Attention au fossé de la transformation digitale

Créé le

22.06.2015

-

Mis à jour le

30.06.2015

La plupart des banques et gestionnaires de patrimoine ont identifié la transformation digitale comme une nécessité dans leur plan de développement. Le plus souvent, la priorité est donnée à l'intégration de nouvelles technologies visibles par le client, pour lui procurer une nouvelle expérience. Le besoin de redéfinir complètement l'offre de produits et de services grâce à la technologie n'est pas encore bien compris.

En 2015, pour la première fois, les banques hissent la stratégie digitale au premier rang de leurs priorités, selon un sondage de The Economist [1] . Une autre enquête, réalisée par Avaloq [2] , montre toutefois qu'elles n'ont généralement pas encore défini une véritable stratégie numérique ou n'en sont qu'aux prémices. Dans le même temps, de grandes banques comme BBVA investissent lourdement dans la technologie, via l'acquisition de sociétés de logiciel ou de banques numériques, aussi connues sous le nom de FinTechs.

Les FinTechs à la pointe de l'innovation

Dans l'industrie bancaire, on considère les FinTechs comme en avance sur les fournisseurs traditionnels de services financiers en matière d'innovation. Elles doivent ce statut au fait qu'elles offrent aux clients une expérience digitale novatrice à un coût bien plus faible que les concurrents traditionnels. Nombre d'entre elles capitalisent aussi sur un potentiel technologique inexploité pour offrir des services et produits innovants.

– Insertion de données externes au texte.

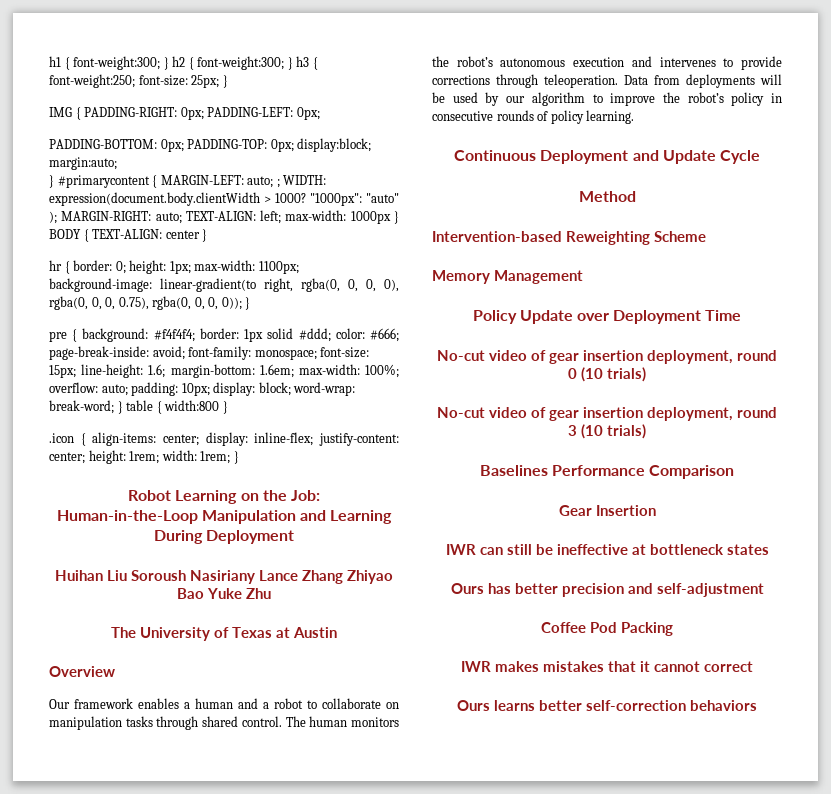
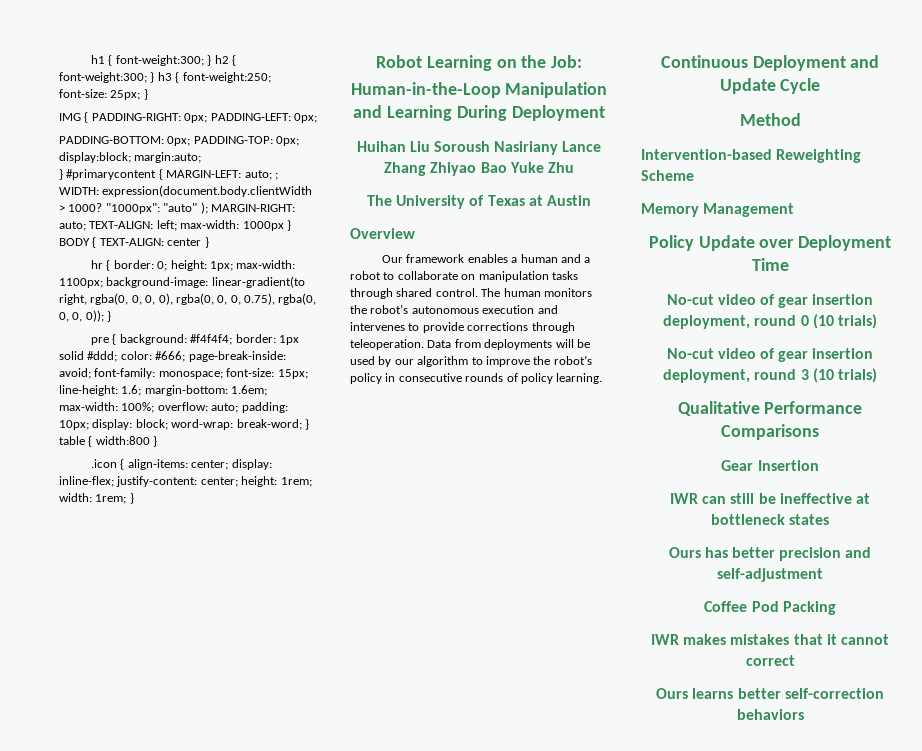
[479,465,735,479] Baselines Performance Comparison -> [677,401,863,416] [721,424,819,440] Qualitative Performance Comparisons

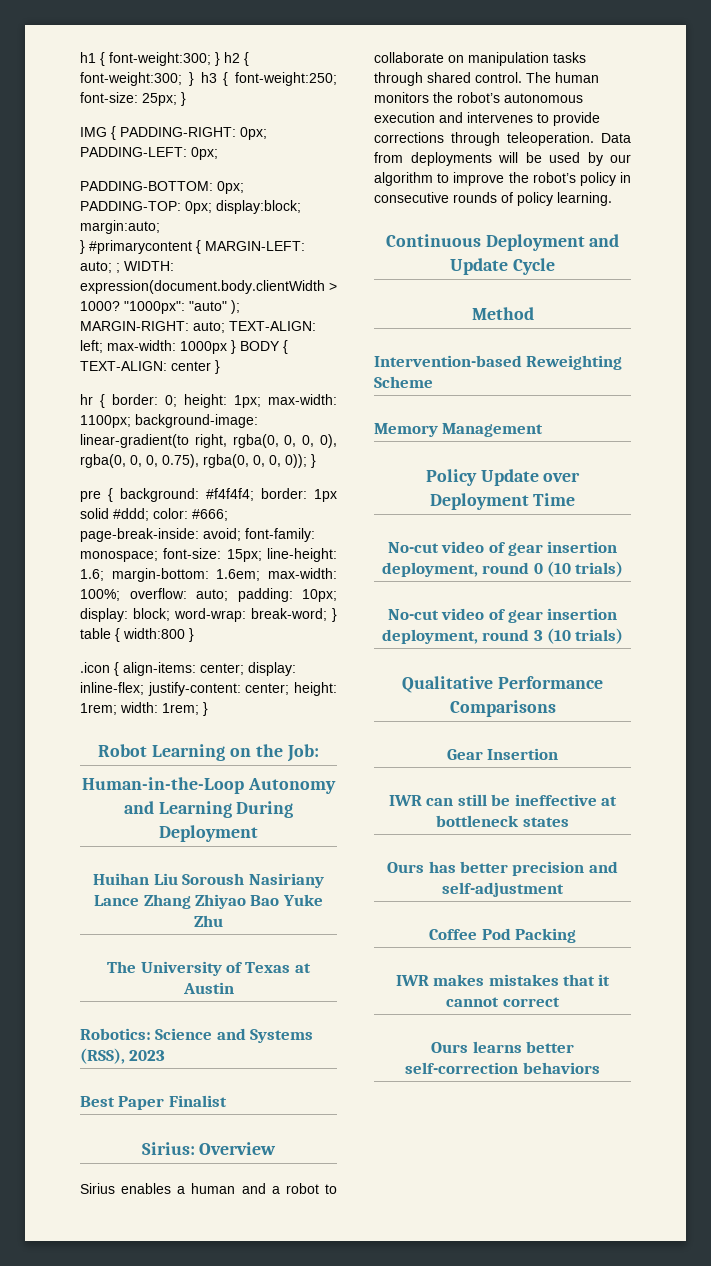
[505,82,608,98] Manipulation -> [247,778,336,794] Autonomy
(591, 200) none -> [80,1028,314,1043] [80,1048,166,1064] [80,1095,227,1110] [141,1142,195,1155] Robotics: Science and Systems (RSS), 2023 // Best Paper Finalist // Sirius:
[382,254,465,263] Our framework -> [80,1183,115,1194] Sirius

En gestion privée, les « robo-advisors » [3] se fondent ainsi sur des algorithmes pour proposer des allocations d'actifs à faible coût – Wealthfront, par exemple, offre un service d'investissement en direct avec optimisation fiscale, pour des frais de gestion facturés à 0,25 % de la valeur d'actif. À lui seul, Wealthfront a franchi la barre des 2 milliards de dollars d'actifs gérés sur sa plate-forme et les FinTechs de la Silicon Valley revendiquent au total plus de 20 milliards de dollars d'actifs sous gestion, un chiffre qui progresse rapidement.

Malgré cela, de nombreux gestionnaires de patrimoines continuent de sous-estimer le risque d'un bouleversement majeur au sein de leur industrie. Certains considèrent que les FinTechs n'offrent que des solutions adaptées à une clientèle très grand public et sont incapables de concevoir des solutions d'investissement sophistiquées, faites sur mesure pour la situation particulière d'un client. Autre argument souvent entendu : elles n'offrent pas l'expérience client personnalisée que la clientèle fortunée continue d'attendre et peut trouver facilement auprès d'un conseiller.

Le problème avec les ruptures numériques – on l'a déjà vu dans d'autres industries – est que le changement apparaît de manière soudaine et brutale quand, à la fois, la technologie et les clients y sont prêts. De telles transitions sont par ailleurs difficiles à prévoir, les signaux d'alerte avant leur apparition étant assez faibles.

Les attentes des clients

Cependant, la croissance rapide des FinTechs depuis deux ans et l'essor des usages mobiles ne peuvent être ignorés et sont peut-être le premier signe d'une révolution digitale imminente dans le secteur financier. On ne peut pas nier non plus que les FinTechs représentent clairement une alternative à au moins une partie des services fournis par les banques et la gestion privée.

Les enquêtes sur le secteur suggèrent que les attentes des clients en matière d'expérience digitale avec leurs prestataires de services financiers augmentent rapidement, même en ce qui concerne la clientèle fortunée (High Net Worth Individuals – HNWI). Par exemple, selon l'édition 2014 du sondage « Global HNW » de Capgemini, RBC Wealth Management et Scorpio Partnership, plus de 65 % des HNWI se disent prêts à quitter leurs banques privées ou gestionnaires de patrimoine si ceux-ci ne parviennent pas à leur fournir une expérience multicanale intégrée.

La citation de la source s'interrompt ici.